We have thought it appropriate to make a brief statement, however, in response to the principal ground urged for rehearing this matter, which is that the panel "avoided and counter-attacked," rather than following, the Supreme Court's decision in Aspen Skiing Co. v. Aspen Highlands Skiing Corp., 472 U.S. 585, 105 S.Ct. 2847, 86 L.Ed.2d 467 (1985). The other points raised in the petition for rehearing are either ancillary to this one or rest on errors of fact and misstatements concerning the panel's opinion, and, as pointed out in Western Union's answer to the petition, on assertions inconsistent with representations made by Olympia at the argument of the appeal.

The petition characterizes as willful the panel's refusal to accept Olympia's argument that the outcome of this case is dictated by Aspen.
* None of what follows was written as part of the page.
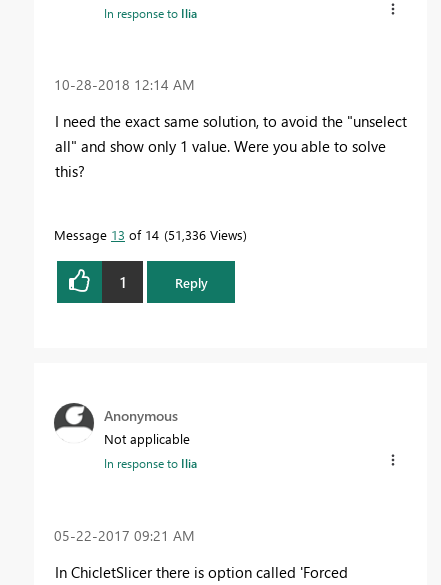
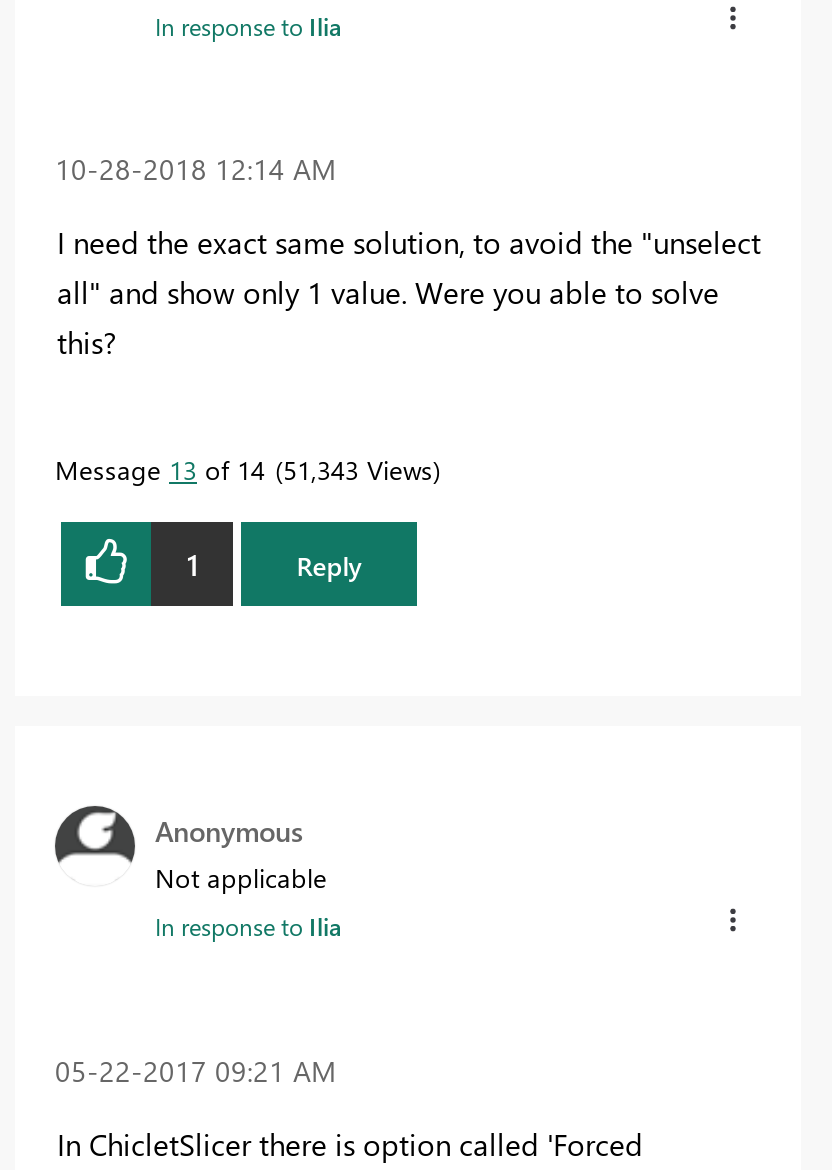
- Message 13 of 14 51,336 Views
+ Message 13 of 14 51,343 Views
The petition suggests that the panel considered Aspen "trumped" by a 10-year-old book written by a member of the panel — a book not cited or mentioned by the parties, or in the panel's unanimous opinion. The petition both characterizes the opinion as a "frontal assault" on Aspen and suggests that it is a sneaky end run effected by making findings of fact at the appellate level.

Barely visible behind the clouds of invective is a serious and debatable argument concerning the scope of Aspen, to which the panel devoted extended consideration. See 797 F.2d at 377-79. Although recognizing the possibility that reasonable persons might differ on the proper interpretation of Aspen in the circumstances of the present case, we adhere to our conclusion that Aspen is distinguishable and that in this case no rational finder of fact could find exclusionary conduct.

The uncontested facts show that Western Union, as a means of making its exit from the market for telex terminal equipment, provided its salesmen with a list of independent vendors of such equipment, including Olympia, but that later, deciding that liquidation of its own equipment inventory was proceeding too slowly, withdrew the list, thereby compelling Olympia to recruit its own sales force, which it was unable to do. We held that on these facts no violation of section 2 of the Sherman Act could be found.

Aspen, as we pointed out, is generically similar to this case in that it too is a case about the severing of a cooperative relationship between a firm with monopoly power and a competing firm. But there the resemblance ends. Aspen Skiing owned three of the four mountains in the Aspen ski complex, and Aspen Highlands the other one. Each company offered their customers a joint ticket — i.e., one usable on all four mountains — because the customers wanted the variety. The litigation was precipitated by Aspen Skiing's decision to stop offering the joint ticket. Skiers would now have a choice between buying one ticket from Aspen Skiing, giving them access to three mountains, or, if they also wanted the fourth, buying two tickets.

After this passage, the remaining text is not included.